Proper Handgun Grip

The Problem

I’ve seen too many instances lately in my classes of people not employing a proper grip technique.  While there isn’t just one way to grip a semi-automatic handgun properly, there certainly is one way not to grip a semi-automatic handgun. “So what’s the big deal if I don’t grip it properly,” you might ask.  Well the answer is, that if you grip it the wrong way you can end up with a severely cut (or even broken) thumb.  This can turn an otherwise pleasurable range session into a less than fun experience.

The Improper Grip

First, lets define strong hand, and weak hand.  The strong hand is the hand you will have your primary grip with.  The weak hand is your other hand.  For me, I’m right-handed, so I grip my handgun first with my right hand, and for a two-handed grip, support with my left hand.  Thus, my strong hand is my right, and my weak hand is my left.  So now that we have that clarified, let’s discuss the actual grip.  What often happens is that the shooter will grip the handgun with his strong hand, and then overlap his weak hand on the rear of the pistol with the weak hand thumb crossing over the strong hand on the top / rear of the grip as in the image below:

Improper Handgun Grip Image

The problem with this grip is that when the round is discharged in the chamber the slide will cycle back.  If your thumb is crossed like this, then the slide will have a strong chance to impact your weak hand causing a deep cut, or in worse cases a broken thumb.  In addition to the risk of injury, this grip is not as steady, and therefore leads to poorer accuracy than some of the more preferred, and definitely safer, grips.

The Proper Grip

There are multiple grips which one could safely employ, and you have to choose one that works well for you.  My personal favorite is the grip where the weak hand is placed with overlapping fingers on the front strap of the grip and strong hand, and where the weak hand thumb rides parallel to and slightly under the strong hand thumb.  This grip is superior in several ways to the improper grip mentioned above.  First, it allows you to be more steady in your shooting as it tends to reduce the effect of your weapon being pulled to the left or right as you squeeze the trigger.  Secondly, it allows you recover more quickly from recoil and to re-acquire your sight picture more effectively.  Third, it uses the weak hand as a support only, and not as a primary grip on the weapon.  An example of this grip technique can be seen in the image below:

Proper Handgun Grip Image

As you can see the rear of the handgun is completely clear of your weak hand to give the slide plenty of clearance to cycle without risk of injury.  The only caveat to this grip is to ensure that you don’t ride your thumb up too high and hit any serrations that exist on the slide near the front that might contact the thumb when it cycles.  This just takes a bit of practice and adjustment based on the hand size and the weapon in question.

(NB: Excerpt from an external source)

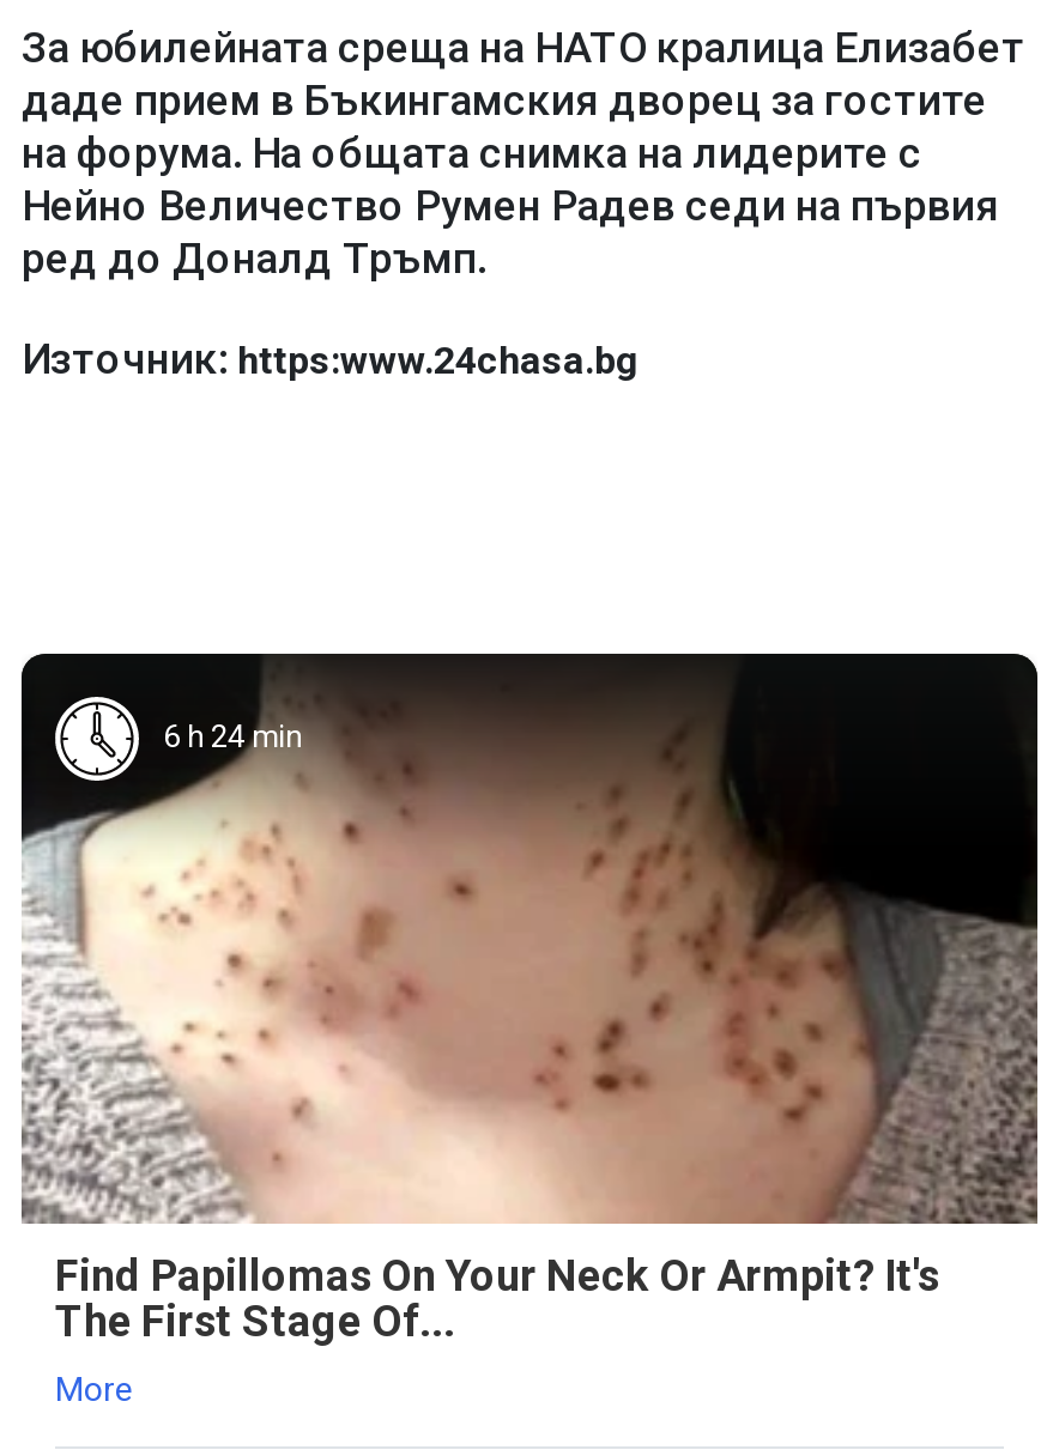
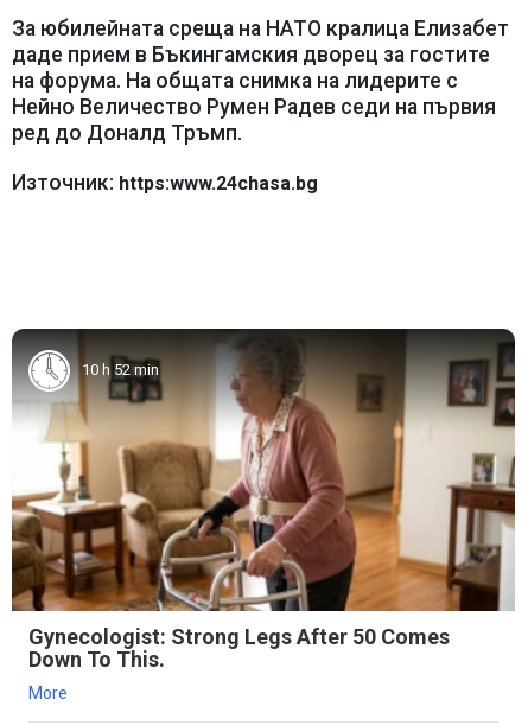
[19,659,1040,1226] [image] | 6 h 24 min -> [11,332,516,612] [image] | 10 h 52 min
[55,1250,939,1346] Find Papillomas On Your Neck Or Armpit? It's | The First Stage Of... -> [28,624,450,672] Gynecologist: Strong Legs After 50 Comes | Down To This.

The bottom line is that we want to stay safe on the range so that we can enjoy our session, and a quick way to turn around an exciting trip to the range is to start out with an injury that could easily have been avoided.  I recommend practicing this grip technique every chance you get.  No matter where you practice, please employ proper gun safety. My recommendation is to practice with a model gun (blue gun or similar), or an unloaded airsoft gun.  If you absolutely must use a real gun at home, then please make sure it is unloaded and pointed in a safe direction at all times.  If you practice this gun grip technique, I think you’ll find that it improves your accuracy at the range once you get it down to muscle memory.

Well folks, that’s all for now, and remember to always watch your six!

2 Responses to “Proper Handgun Grip”

  1. The only problem I can see with your technique is that you’re holding a Glock, and not a 1911.


  2. LOL, thats a fair point. My next purchase will definitely be a Springfield TRP, and then I’ll update my technique.